Effects of pentagastrin and of the somatostatin analog (SMS 201-995) on growth of CT26 in vivo adenocarcinoma of the colon.

This study was done to investigate the effects of pentagastrin and of somatostatin analog (SMS 201-995) on growth of CT26 adenocarcinoma of the colon implanted in mice. Eighty Balb C mice were inoculated subcutaneously with 100,000 cells. Four groups of 20 mice each were treated with 0.1 milliliters of saline solution every eight hours; 250 micrograms per kilogram of pentagastrin every eight hours; 100 micrograms per kilogram of SMS 201-995 every 12 hours; 250 micrograms per kilogram of pentagastrin every eight hours, plus 100 micrograms per kilogram of SMS 201-995 every 12 hours. Tumoral weight, volume and deoxyribonucleic acid (DNA) content and mean survival rates were determined for each group. Control mice had tumors weighing 1,619 +/- 179 milligrams, of 1.47 +/- 0.2 milliliters to the third power and with 12.9 +/- 1.1 milligram of DNA, at 30 days after inoculation.

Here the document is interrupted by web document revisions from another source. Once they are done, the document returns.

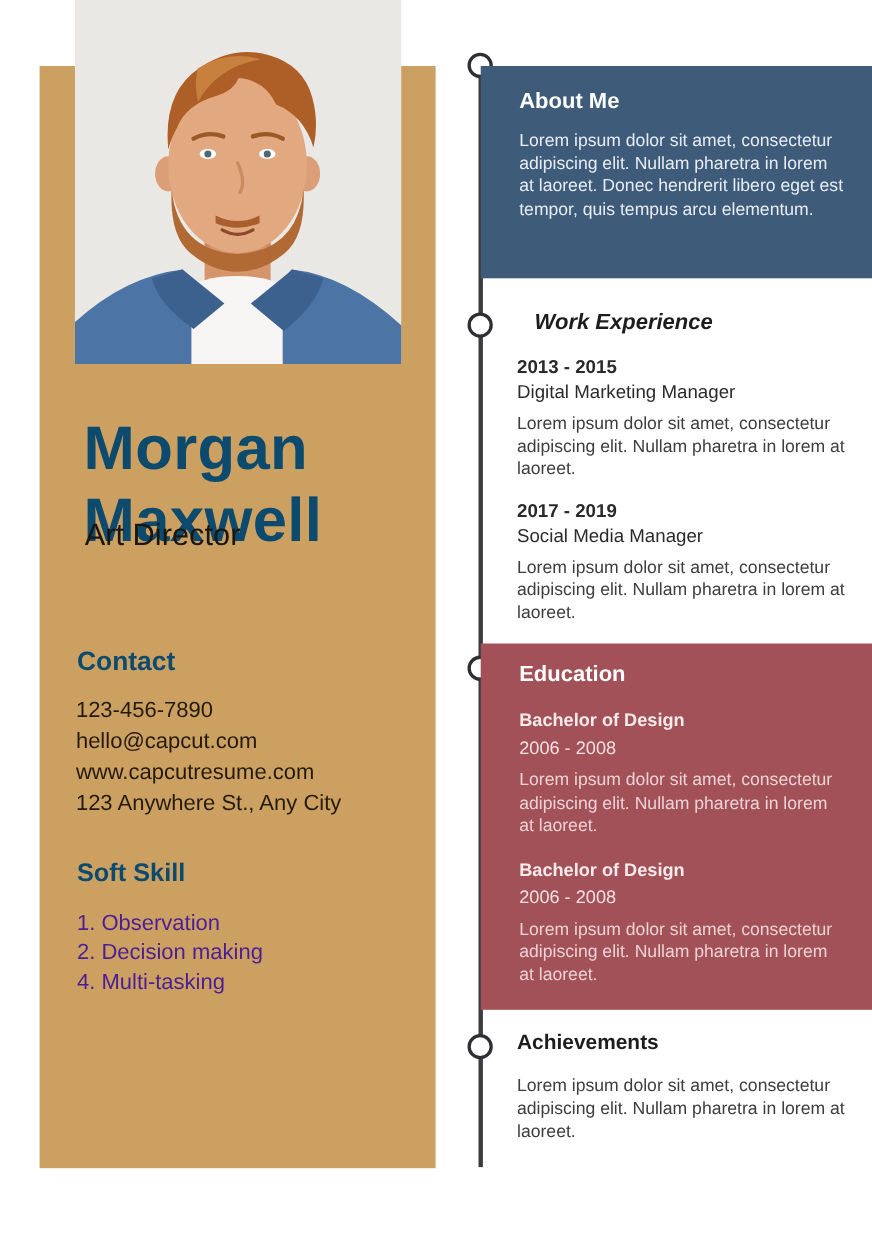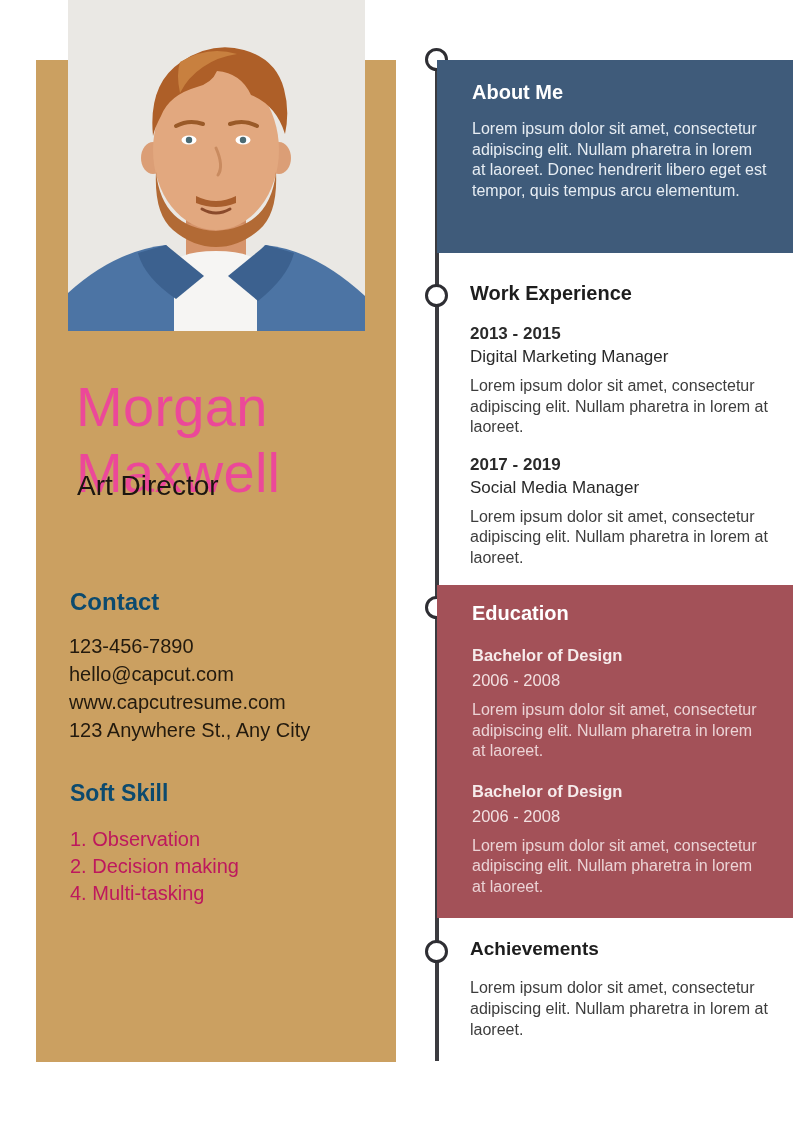"Work Experience" .work h2 { font-style: none -> italic; margin: 0 0 19px -> 0 16px 19px }
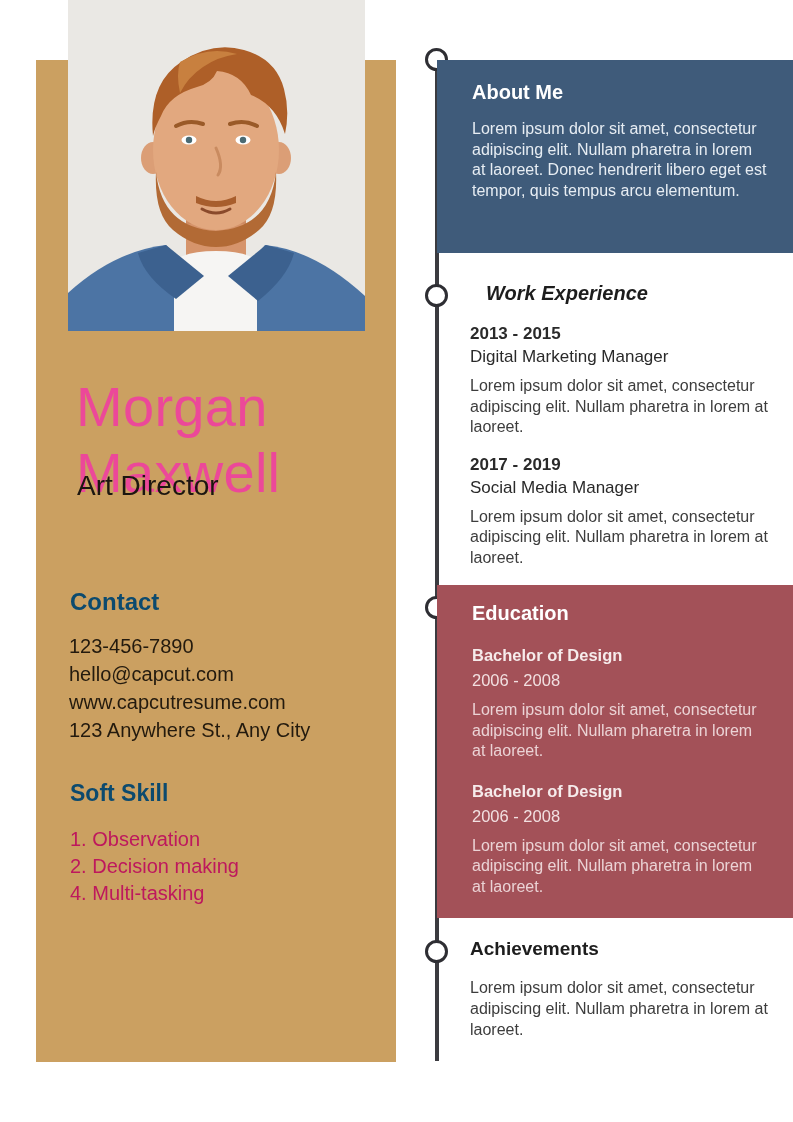"Morgan" .name { color: #ec4899 -> #0c4a6e; font-weight: 400 -> 700 }
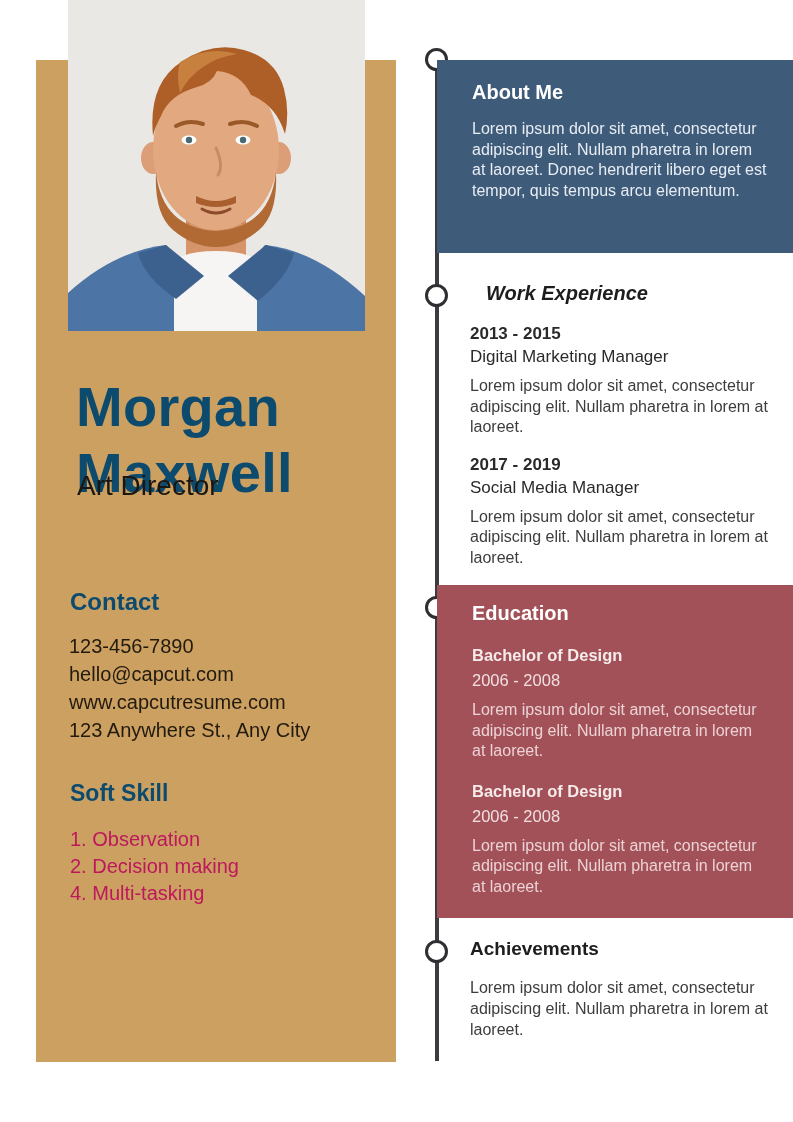"1. Observation" .skill-list { color: #be185d -> #4c1d95 }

The mean survival rate was 42.5 days. Pentagastrin administration increased the three parameters of tumoral growth by 40 percent and reduced survival time to 29.6 days (p < 0.01), while SMS 201-995 inhibited growth by 40 percent and prolonged survival time to 48.5 days (p < 0.01). Simultaneous administration of both peptides had no effects. These data suggest that pentagastrin has a trophic effect and SMS 201-995 an inhibitory effect on CT26 adenocarcinoma in mice.